## Your assignment:
Pull out every line below that contains the word "left".
#####
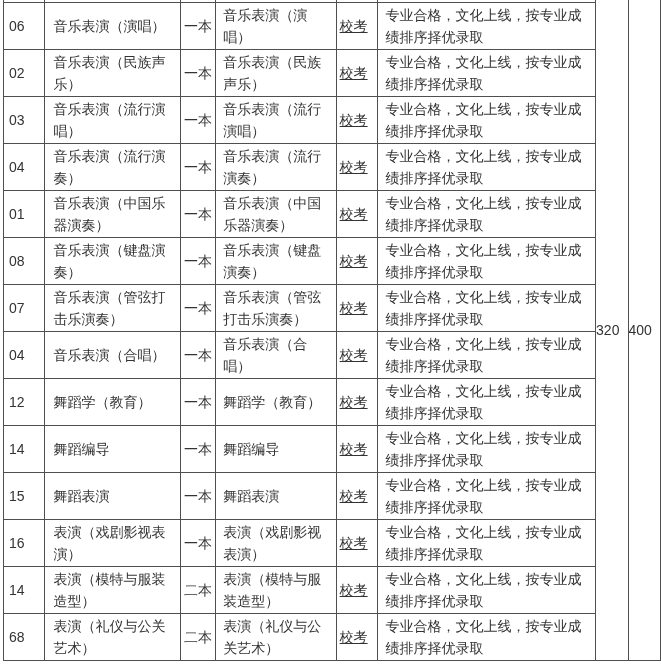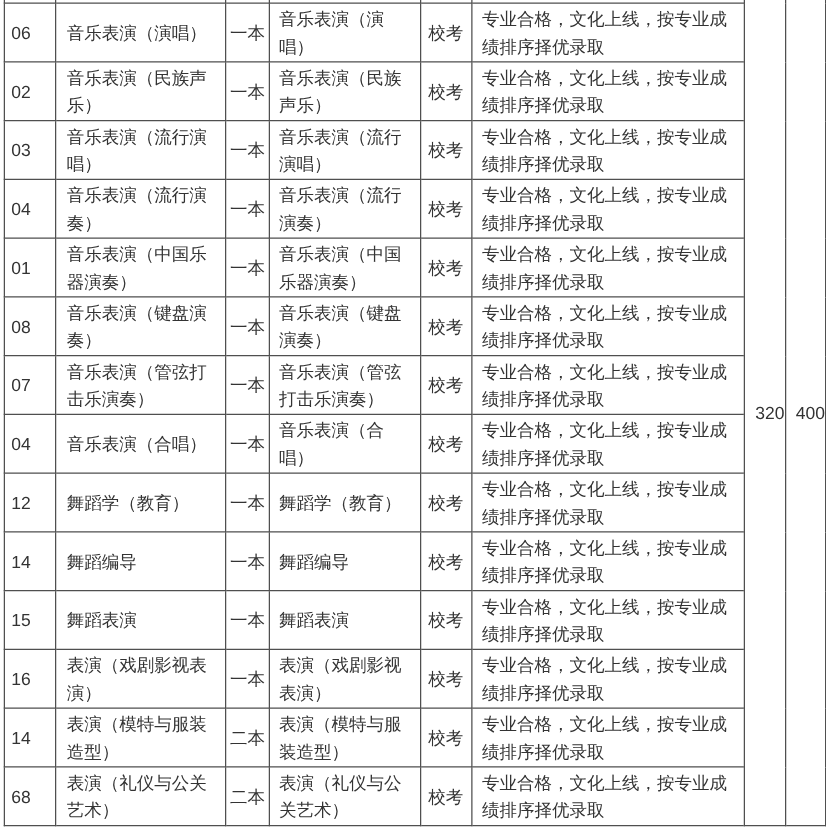--- a/index.html
+++ b/index.html
@@ -42,7 +42,7 @@
   td.c-major  { width: 132px; padding: 1px 8px; text-align: left; }
   td.c-batch  { width: 33px;  padding: 1px 2px; text-align: center; }
   td.c-major2 { width: 117px; padding: 1px 7px; text-align: left; }
-  td.c-exam   { width: 37px;  padding: 1px 3px; text-align: center; }
+  td.c-exam   { width: 37px;  padding: 1px 3px; text-align: left; text-decoration: underline; }
   td.c-note   { width: 230px; padding: 1px 6px 1px 8px; text-align: left; }
   td.c-score  { width: 35px;  padding: 1px 2px; text-align: right; border-top: none; }
 </style>

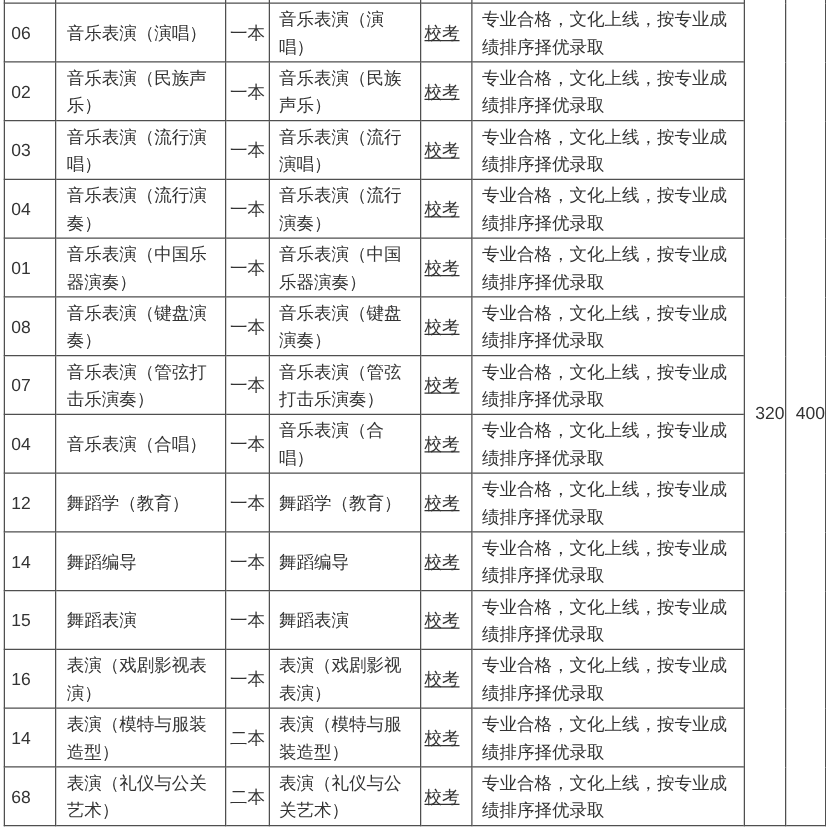--- a/index.html
+++ b/index.html
@@ -44,7 +44,7 @@
   td.c-major2 { width: 117px; padding: 1px 7px; text-align: left; }
   td.c-exam   { width: 37px;  padding: 1px 3px; text-align: left; text-decoration: underline; }
   td.c-note   { width: 230px; padding: 1px 6px 1px 8px; text-align: left; }
-  td.c-score  { width: 35px;  padding: 1px 2px; text-align: right; border-top: none; }
+  td.c-score  { width: 35px;  padding: 1px 2px; text-align: left; border-top: none; }
 </style>
 </head>
 <body>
#####
## Task response:
   td.c-major  { width: 132px; padding: 1px 8px; text-align: left; }
   td.c-major2 { width: 117px; padding: 1px 7px; text-align: left; }
+  td.c-exam   { width: 37px;  padding: 1px 3px; text-align: left; text-decoration: underline; }
   td.c-note   { width: 230px; padding: 1px 6px 1px 8px; text-align: left; }
   td.c-major2 { width: 117px; padding: 1px 7px; text-align: left; }
   td.c-exam   { width: 37px;  padding: 1px 3px; text-align: left; text-decoration: underline; }
   td.c-note   { width: 230px; padding: 1px 6px 1px 8px; text-align: left; }
+  td.c-score  { width: 35px;  padding: 1px 2px; text-align: left; border-top: none; }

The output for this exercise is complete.